Required action
For every record below, repeat the text exactly and pass over any image.

━━━━━ Input for this task ━━━━━

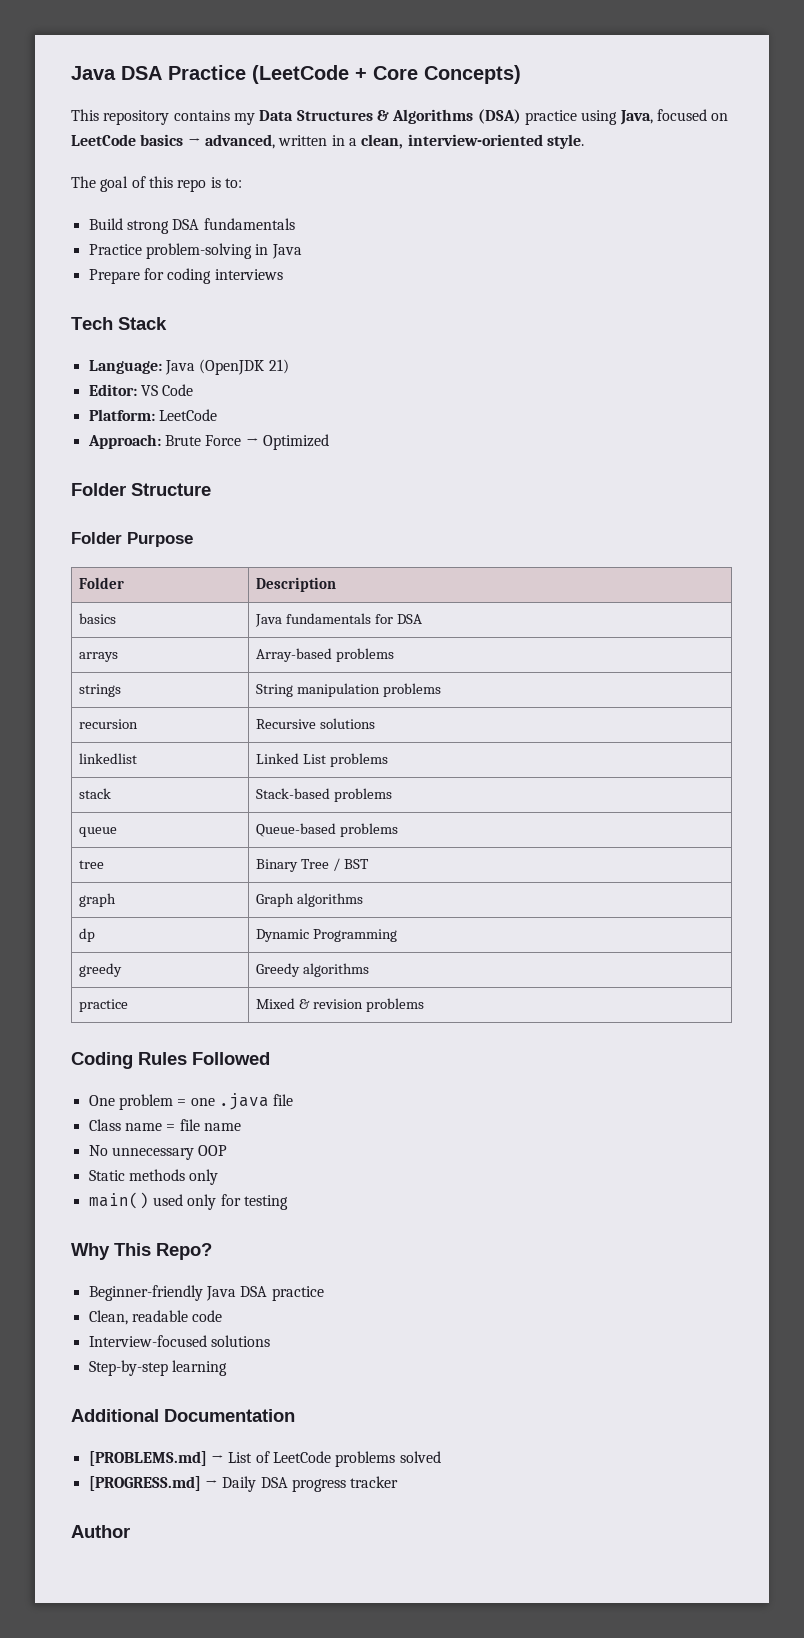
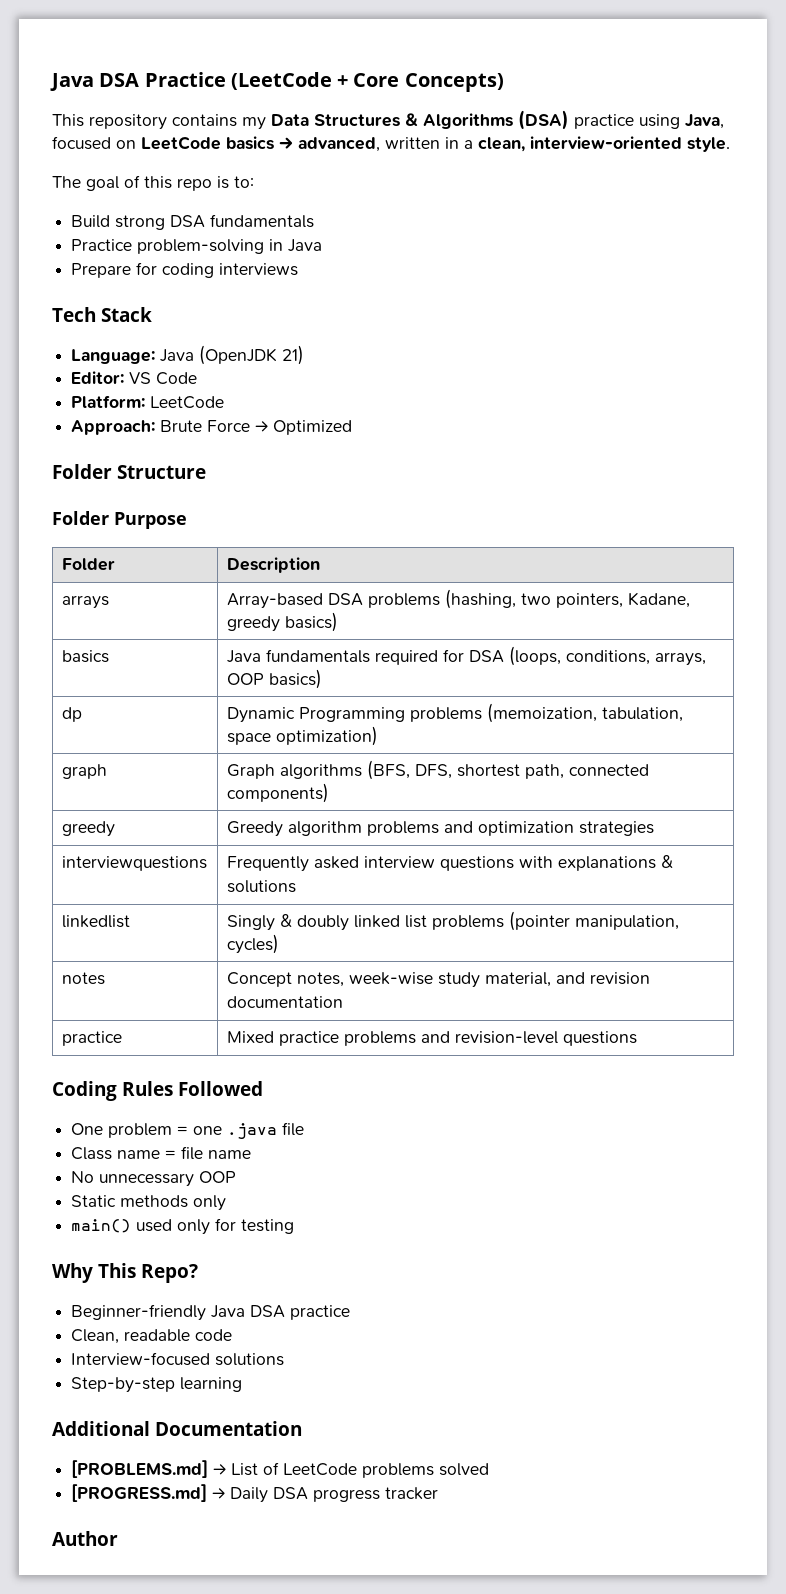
+ arrays | Array-based DSA problems (hashing, two pointers, Kadane, greedy basics)
- basics | Java fundamentals for DSA
- arrays | Array-based problems
- strings | String manipulation problems
- recursion | Recursive solutions
- linkedlist | Linked List problems
- stack | Stack-based problems
- queue | Queue-based problems
- tree | Binary Tree / BST
- graph | Graph algorithms
- dp | Dynamic Programming
- greedy | Greedy algorithms
+ basics | Java fundamentals required for DSA (loops, conditions, arrays, OOP basics)
+ dp | Dynamic Programming problems (memoization, tabulation, space optimization)
+ graph | Graph algorithms (BFS, DFS, shortest path, connected components)
+ greedy | Greedy algorithm problems and optimization strategies
+ interviewquestions | Frequently asked interview questions with explanations & solutions
+ linkedlist | Singly & doubly linked list problems (pointer manipulation, cycles)
+ notes | Concept notes, week-wise study material, and revision documentation
- practice | Mixed & revision problems
+ practice | Mixed practice problems and revision-level questions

━━━━━

Response to this exercise
+ arrays | Array-based DSA problems (hashing, two pointers, Kadane, greedy basics)
- basics | Java fundamentals for DSA
- arrays | Array-based problems
- strings | String manipulation problems
- recursion | Recursive solutions
- linkedlist | Linked List problems
- stack | Stack-based problems
- queue | Queue-based problems
- tree | Binary Tree / BST
- graph | Graph algorithms
- dp | Dynamic Programming
- greedy | Greedy algorithms
+ basics | Java fundamentals required for DSA (loops, conditions, arrays, OOP basics)
+ dp | Dynamic Programming problems (memoization, tabulation, space optimization)
+ graph | Graph algorithms (BFS, DFS, shortest path, connected components)
+ greedy | Greedy algorithm problems and optimization strategies
+ interviewquestions | Frequently asked interview questions with explanations & solutions
+ linkedlist | Singly & doubly linked list problems (pointer manipulation, cycles)
+ notes | Concept notes, week-wise study material, and revision documentation
- practice | Mixed & revision problems
+ practice | Mixed practice problems and revision-level questions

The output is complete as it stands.